Task goal ->
Below are records; work out how many of their lines contain "just" and give only that number.

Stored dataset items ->
══════
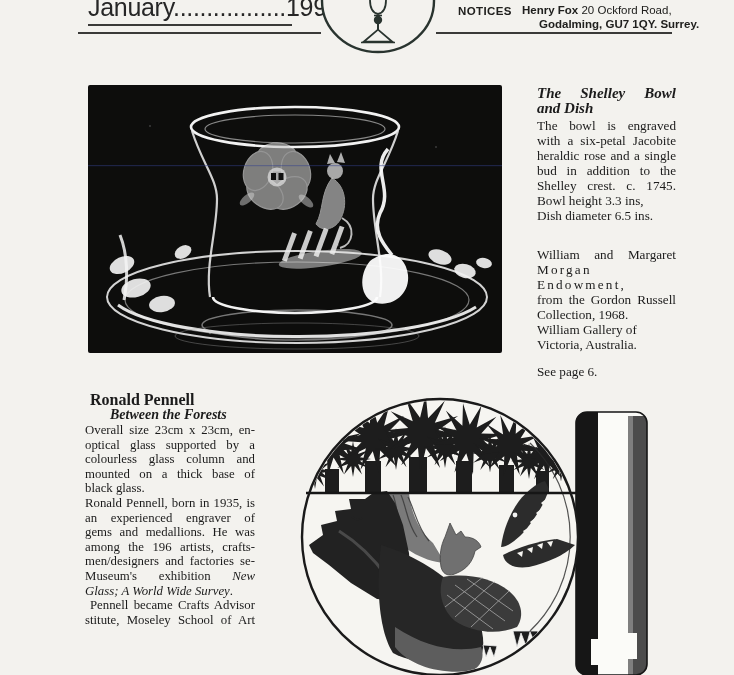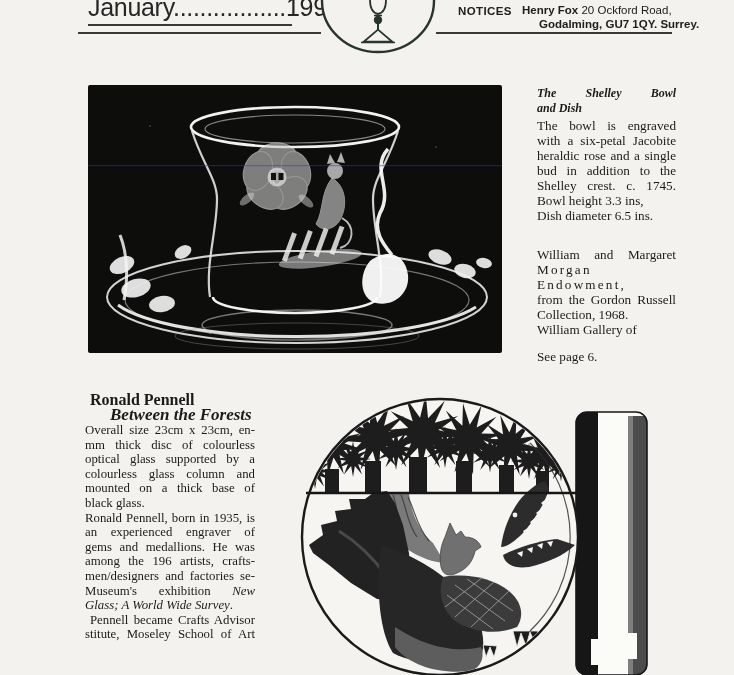--- a/index.html
+++ b/index.html
@@ -25,7 +25,7 @@
   
   .col-right{position:absolute;left:537px;top:86px;width:139px;font-size:13.2px;line-height:15px;}
   .col-left{position:absolute;left:85px;top:392px;width:170px;font-size:12.8px;line-height:14.6px;}
-  .stitle{font-weight:bold;font-style:italic;font-size:12px;line-height:15px;}
+  .stitle{font-weight:bold;font-style:italic;font-size:15px;line-height:15px;}
   .sbody{margin-top:2px;}
   .ptitle{font-weight:bold;font-size:16px;line-height:15px;padding-left:5px;}
   .psub{font-weight:bold;font-style:italic;font-size:17px;line-height:15px;padding-left:25px;}

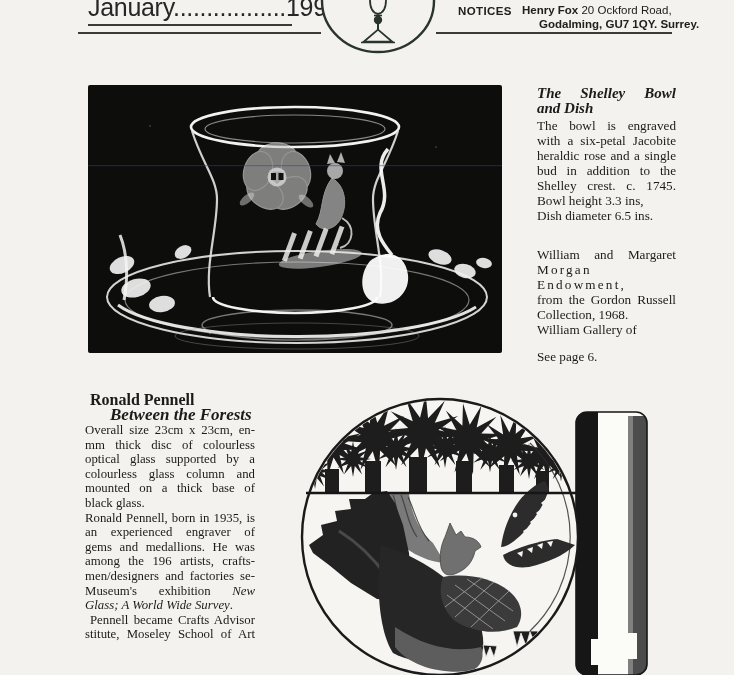--- a/index.html
+++ b/index.html
@@ -151,6 +151,7 @@
         <div class="tline just"><span>from the Gordon Russell</span></div>
         <div class="tline"><span>Collection, 1968.</span></div>
         <div class="tline"><span>William Gallery of</span></div>
+        <div class="tline"><span>Victoria, Australia.</span></div>
         <div class="tline" style="margin-top: 12px;"><span>See page 6.</span></div>
       </div>
   </div>

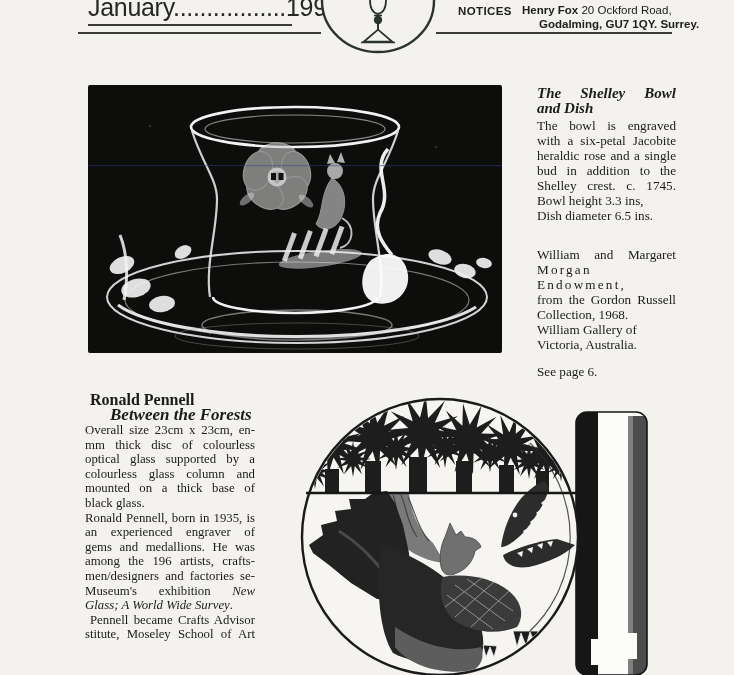--- a/index.html
+++ b/index.html
@@ -28,7 +28,7 @@
   .stitle{font-weight:bold;font-style:italic;font-size:15px;line-height:15px;}
   .sbody{margin-top:2px;}
   .ptitle{font-weight:bold;font-size:16px;line-height:15px;padding-left:5px;}
-  .psub{font-weight:bold;font-style:italic;font-size:17px;line-height:15px;padding-left:25px;}
+  .psub{font-weight:bold;font-style:italic;font-size:14px;line-height:15px;padding-left:25px;}
   .pbody{margin-top:1px;}
   .tline{white-space:normal;}
   .just{text-align:justify;text-align-last:justify;}

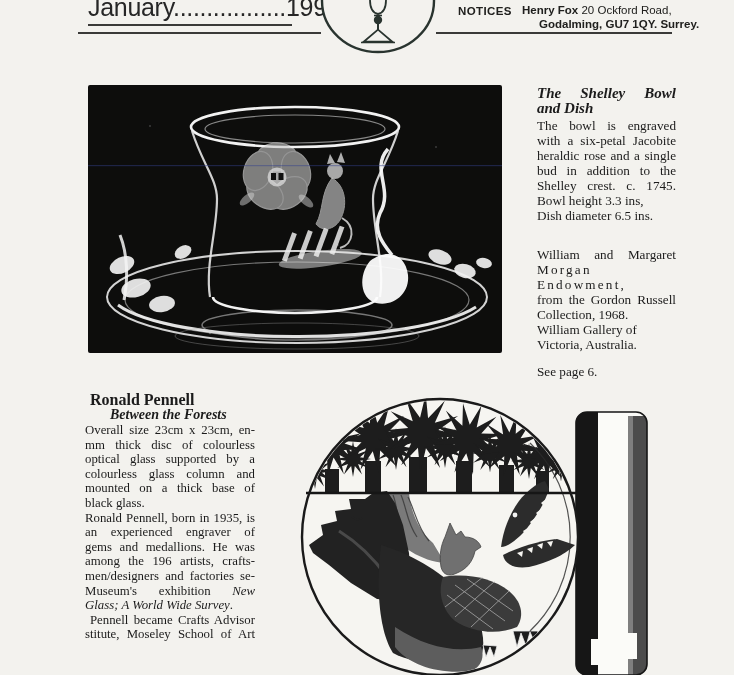--- a/index.html
+++ b/index.html
@@ -161,7 +161,6 @@
     <div class="psub">Between the Forests</div>
     <div class="pbody">
         <div class="tline just"><span>Overall size 23cm x 23cm, en-</span></div>
-        <div class="tline just"><span>mm thick disc of colourless</span></div>
         <div class="tline just"><span>optical glass supported by a</span></div>
         <div class="tline just"><span>colourless glass column and</span></div>
         <div class="tline just"><span>mounted on a thick base of</span></div>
══════
Answer space ->
7